TASK INSTRUCTIONS. I'd like the entries repeated exactly, without their pictures.

RECORDED DATA.
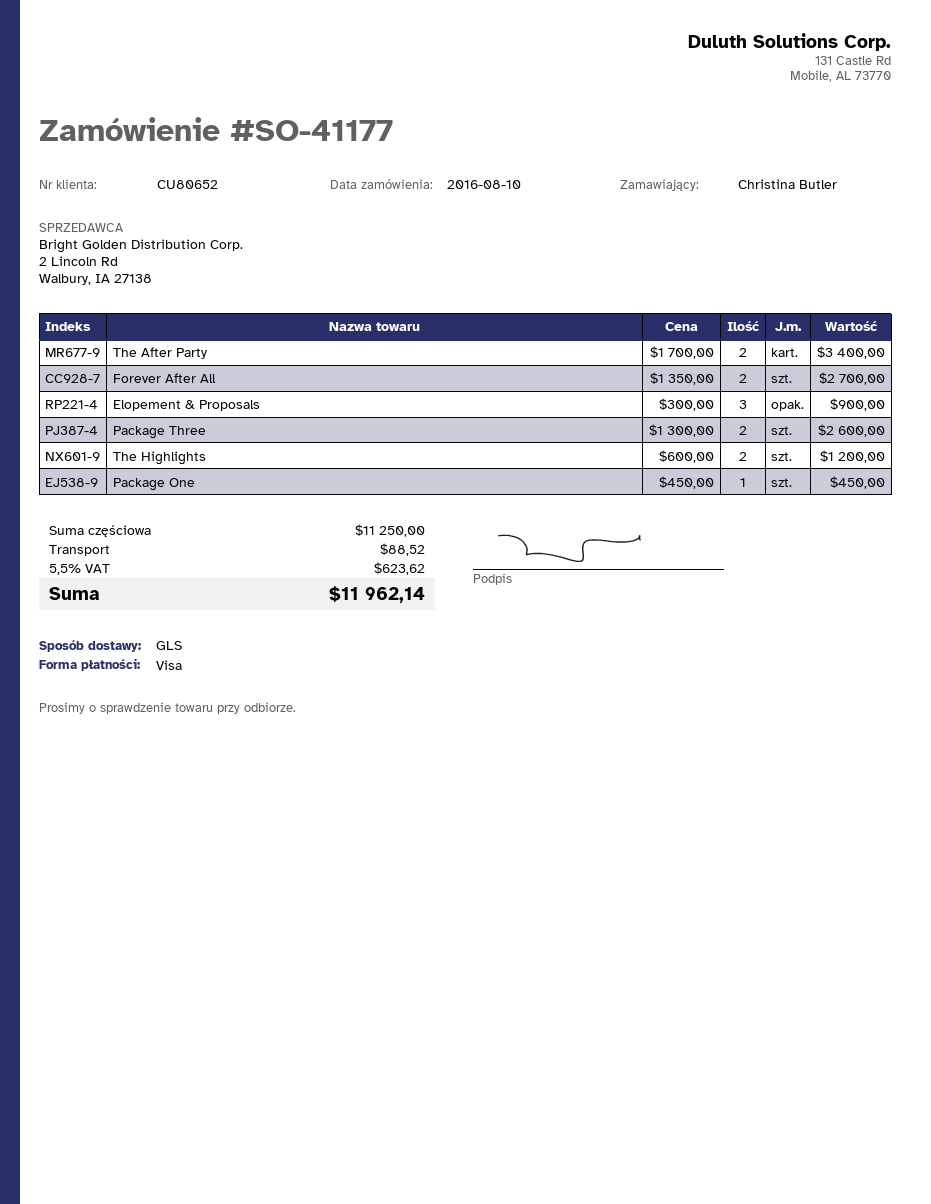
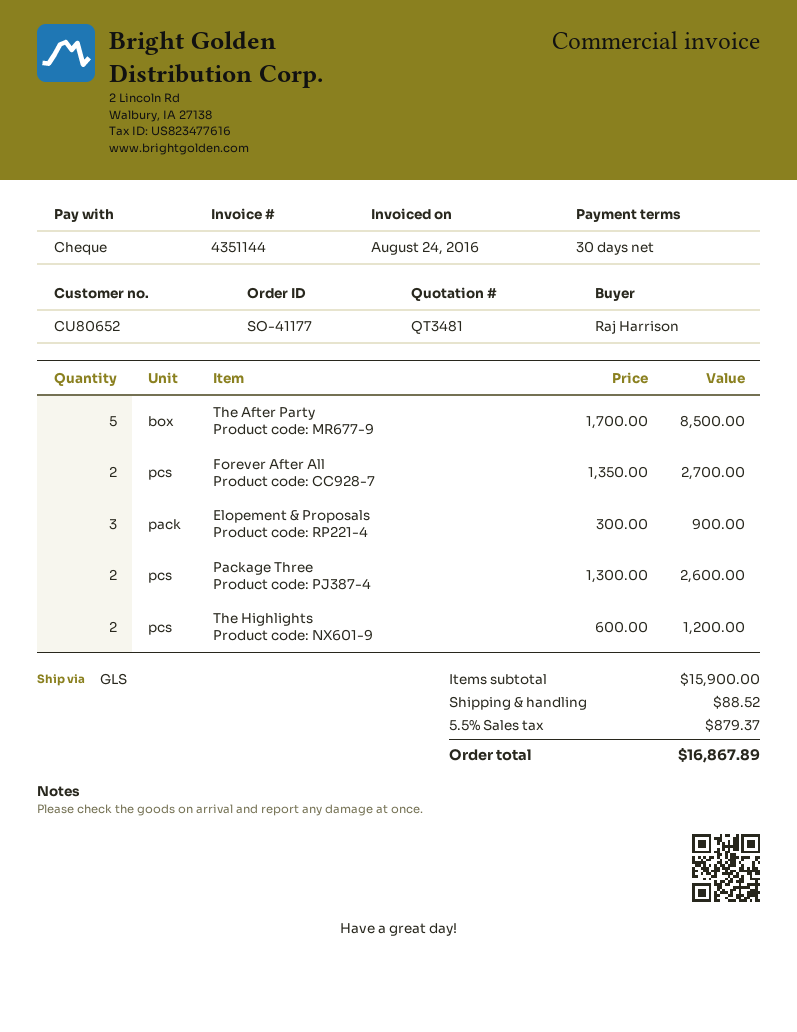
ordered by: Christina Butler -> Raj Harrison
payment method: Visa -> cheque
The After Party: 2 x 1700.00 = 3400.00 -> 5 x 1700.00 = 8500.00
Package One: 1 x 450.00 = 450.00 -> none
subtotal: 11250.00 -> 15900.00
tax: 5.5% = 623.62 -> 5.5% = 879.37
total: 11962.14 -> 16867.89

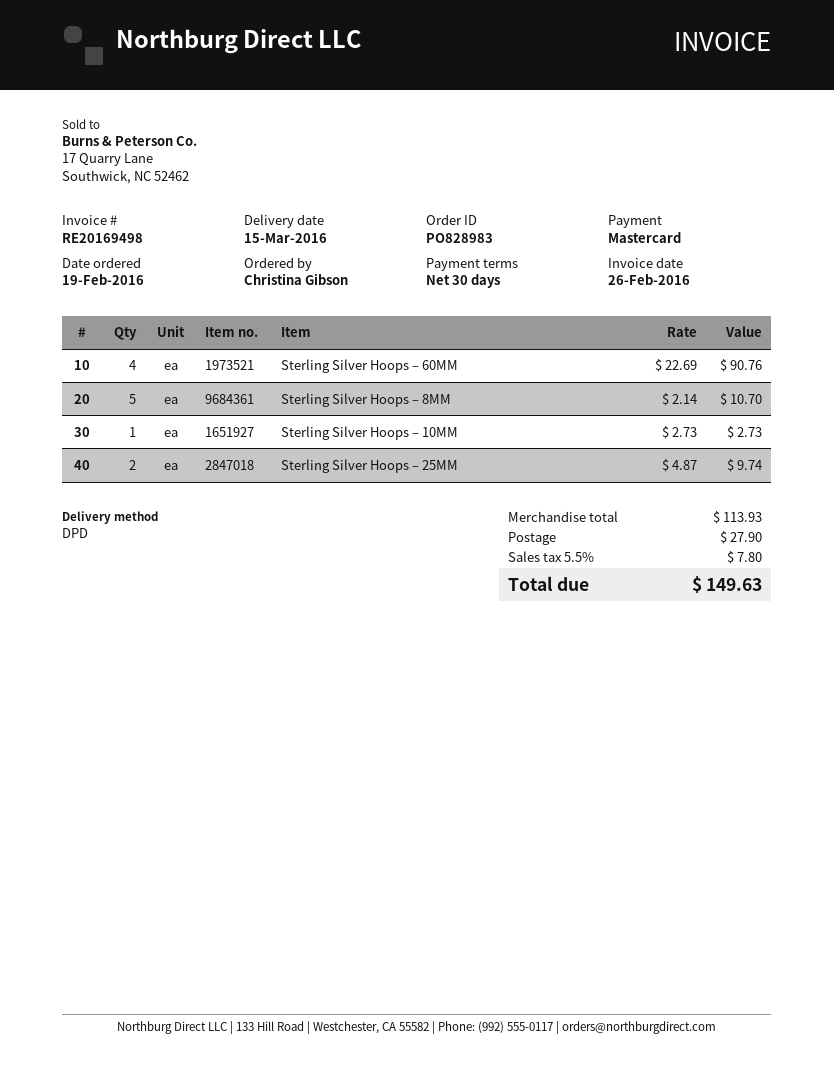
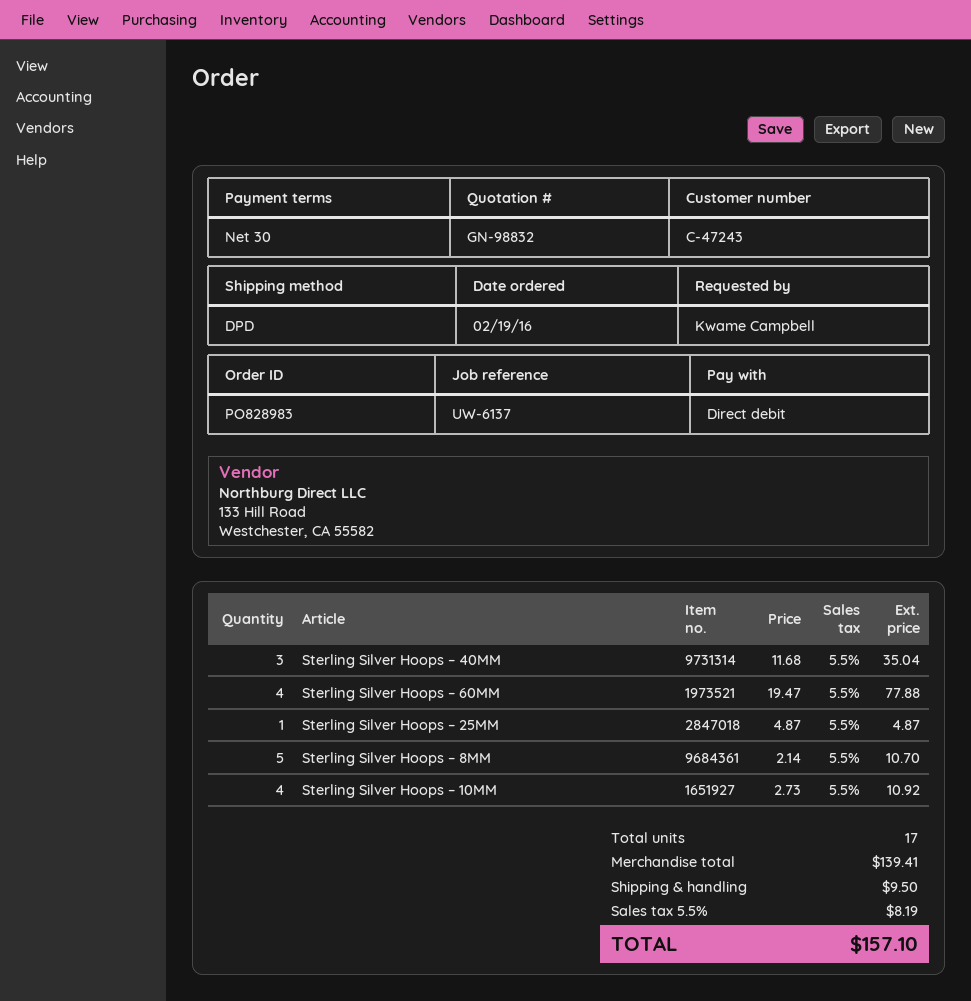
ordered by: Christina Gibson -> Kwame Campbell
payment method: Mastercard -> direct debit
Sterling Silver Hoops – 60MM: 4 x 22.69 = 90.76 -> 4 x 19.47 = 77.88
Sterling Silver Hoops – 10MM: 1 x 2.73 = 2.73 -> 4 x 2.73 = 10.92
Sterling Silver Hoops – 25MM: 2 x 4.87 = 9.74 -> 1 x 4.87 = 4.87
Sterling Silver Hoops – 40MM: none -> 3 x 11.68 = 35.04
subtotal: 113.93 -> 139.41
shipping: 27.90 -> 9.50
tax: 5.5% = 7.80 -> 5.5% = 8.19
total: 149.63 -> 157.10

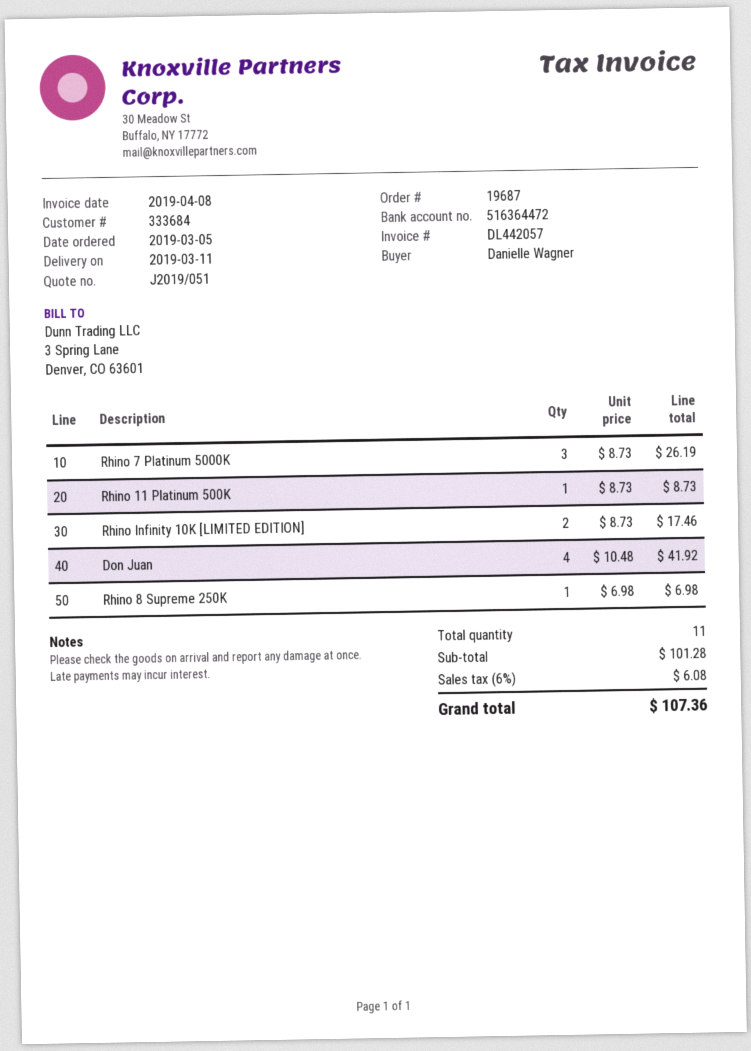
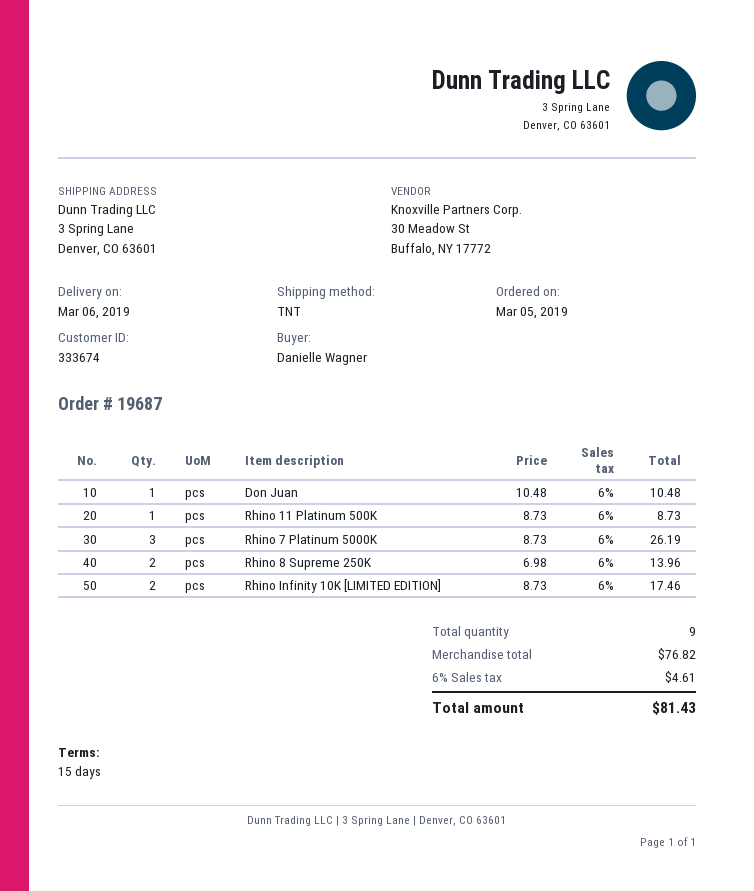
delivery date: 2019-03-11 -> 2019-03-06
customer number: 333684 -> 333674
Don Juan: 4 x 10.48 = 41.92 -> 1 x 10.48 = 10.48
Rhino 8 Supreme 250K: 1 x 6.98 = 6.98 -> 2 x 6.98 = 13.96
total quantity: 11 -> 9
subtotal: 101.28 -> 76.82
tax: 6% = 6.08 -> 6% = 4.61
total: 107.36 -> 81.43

WRITTEN ANSWER.
ordered by: Christina Butler -> Raj Harrison
payment method: Visa -> cheque
The After Party: 2 x 1700.00 = 3400.00 -> 5 x 1700.00 = 8500.00
Package One: 1 x 450.00 = 450.00 -> none
subtotal: 11250.00 -> 15900.00
tax: 5.5% = 623.62 -> 5.5% = 879.37
total: 11962.14 -> 16867.89

ordered by: Christina Gibson -> Kwame Campbell
payment method: Mastercard -> direct debit
Sterling Silver Hoops – 60MM: 4 x 22.69 = 90.76 -> 4 x 19.47 = 77.88
Sterling Silver Hoops – 10MM: 1 x 2.73 = 2.73 -> 4 x 2.73 = 10.92
Sterling Silver Hoops – 25MM: 2 x 4.87 = 9.74 -> 1 x 4.87 = 4.87
Sterling Silver Hoops – 40MM: none -> 3 x 11.68 = 35.04
subtotal: 113.93 -> 139.41
shipping: 27.90 -> 9.50
tax: 5.5% = 7.80 -> 5.5% = 8.19
total: 149.63 -> 157.10

delivery date: 2019-03-11 -> 2019-03-06
customer number: 333684 -> 333674
Don Juan: 4 x 10.48 = 41.92 -> 1 x 10.48 = 10.48
Rhino 8 Supreme 250K: 1 x 6.98 = 6.98 -> 2 x 6.98 = 13.96
total quantity: 11 -> 9
subtotal: 101.28 -> 76.82
tax: 6% = 6.08 -> 6% = 4.61
total: 107.36 -> 81.43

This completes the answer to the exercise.